Until the accidents in September at the Gleision pit, in south Wales, and the Kellingley mine, in Yorkshire, which left five men dead, people might have assumed we no longer mined coal in the UK; that an industry which once employed a million men had ceased some time after Margaret Thatcher and Arthur Scargill waged their titanic struggle in 1984-85.
But we do still have an industry, albeit a small one producing 19m tonnes of coal annually, about a third of the UK’s consumption. Last winter, almost half our electricity was generated by coal.
The deaths of the five miners produced a remarkable outpouring of feeling, especially in south Wales.
Hywel Francis, Labour MP for Aberavon, historian of Welsh mining and son of the former general secretary of the NUM in Wales, says that despite its precipitous decline the industry has not lost its cultural power. “We’ve always said that Wales was built on coal, and there is a special emotional relationship even today when there are so few miners left. The valley communities still see themselves as mining communities and respond accordingly.”
The watershed for mining was the strike of 1984-85. When it began there were 160,000 miners. The defeat for the NUM after a bitter year-long battle ensured the industry would be privatised and much reduced, as the newly privatised electricity industry was freed to buy coal from foreign suppliers.
Many pits closed in the 80s and 90s, but a few staggered on, and energy price rises in the past couple of years have prompted a modest revival. The coal industry has folded across much of western Europe but in the UK it has managed to survive, “clinging on by its fingertips”, as Margaret Faull, director of the National Coal Mining Museum, near Wakefield, puts it.
Chris Kitchen, the successor to Arthur Scargill, the NUM general secretary of the mid-80s strike, says: “We knew what we were fighting for. We knew it was a slippery slope, that they’d sell the industry off. I couldn’t see anything wrong with a nationalised energy industry that supported a national coal industry and vice versa. We’ve got the coal, we’ve got the technology, we’ve got the manpower to mine the coal profitably and, compared to the rest of the world, very safely. That would have given the … stability of not relying on imports.”

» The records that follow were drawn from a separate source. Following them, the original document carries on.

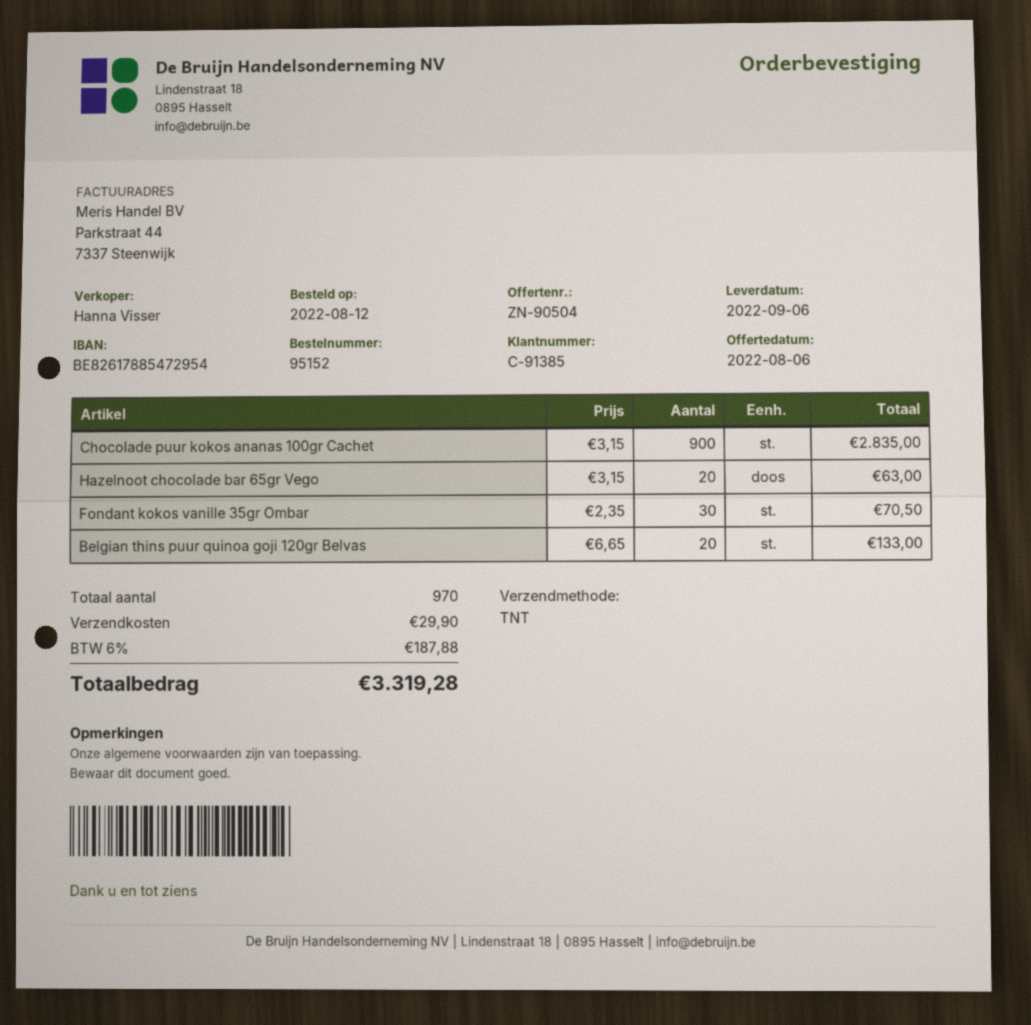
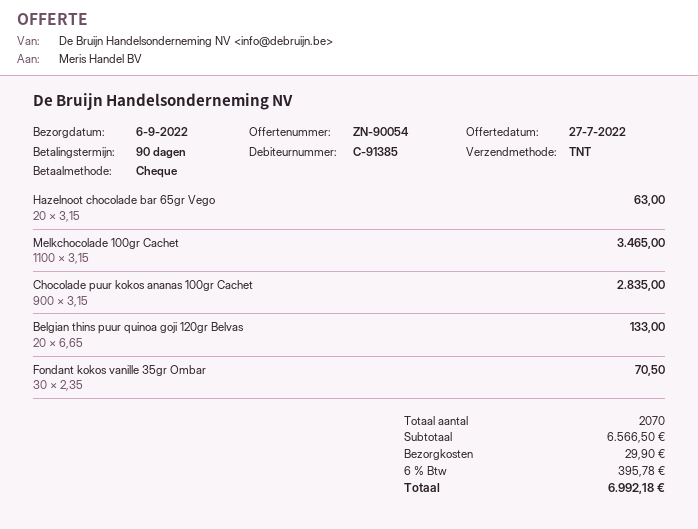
quote number: ZN-90504 -> ZN-90054
quote date: 2022-08-06 -> 2022-07-27
Melkchocolade 100gr Cachet: none -> 1100 x 3.15 = 3465.00
total quantity: 970 -> 2070
tax: 6% = 187.88 -> 6% = 395.78
total: 3319.28 -> 6992.18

Kitchen’s style differs from Scargill’s, being more pragmatic. “Most people don’t know who I am and that’s not a bad thing. Scargill did what he did in his era because he reacted to the conditions of the time. My conditions are a lot different. I’m more into preserving what we’ve got … trying to improve things.
“I’m not out to change the world and neither is the NUM – which was the ethos at that time. We were a big, powerful, union and could dictate policy. Times have changed, but it does sadden me that short-termism and people looking for profits are selling us all down the river.”
Kitchen’s constant refrain is that the coal industry should be nurtured because the UK’s coal stocks are abundant and the alternative, in the medium term at least, is dependence on foreign gas. He says mining provides well-paid jobs – key coalface workers can earn £70,000-plus a year in pits with good bonus schemes – and keeps communities alive. He contrasts the social stability that characterised mining areas with the drug and gang culture that came with de-industrialisation.
Mining is now at another watershed. The coal-fired power stations, the industry’s main market, are due to start closing in the middle of this decade in an effort to reduce carbon emissions. Beyond 2020 things will depend on exploiting carbon capture and storage to produce “clean coal”. The idea is to pump pollutants under the seabed rather than into the atmosphere, but progress on developing the technology has so far been glacial.
The government spooked the industry in October when it scrapped a carbon capture project at the Longannet power station in Fife, blaming technical problems. And Danny Alexander, chief secretary to the Treasury, added fuel to the flames when he said recently that £1bn set aside for carbon capture might be diverted to more immediate infrastructure projects to boost the economy.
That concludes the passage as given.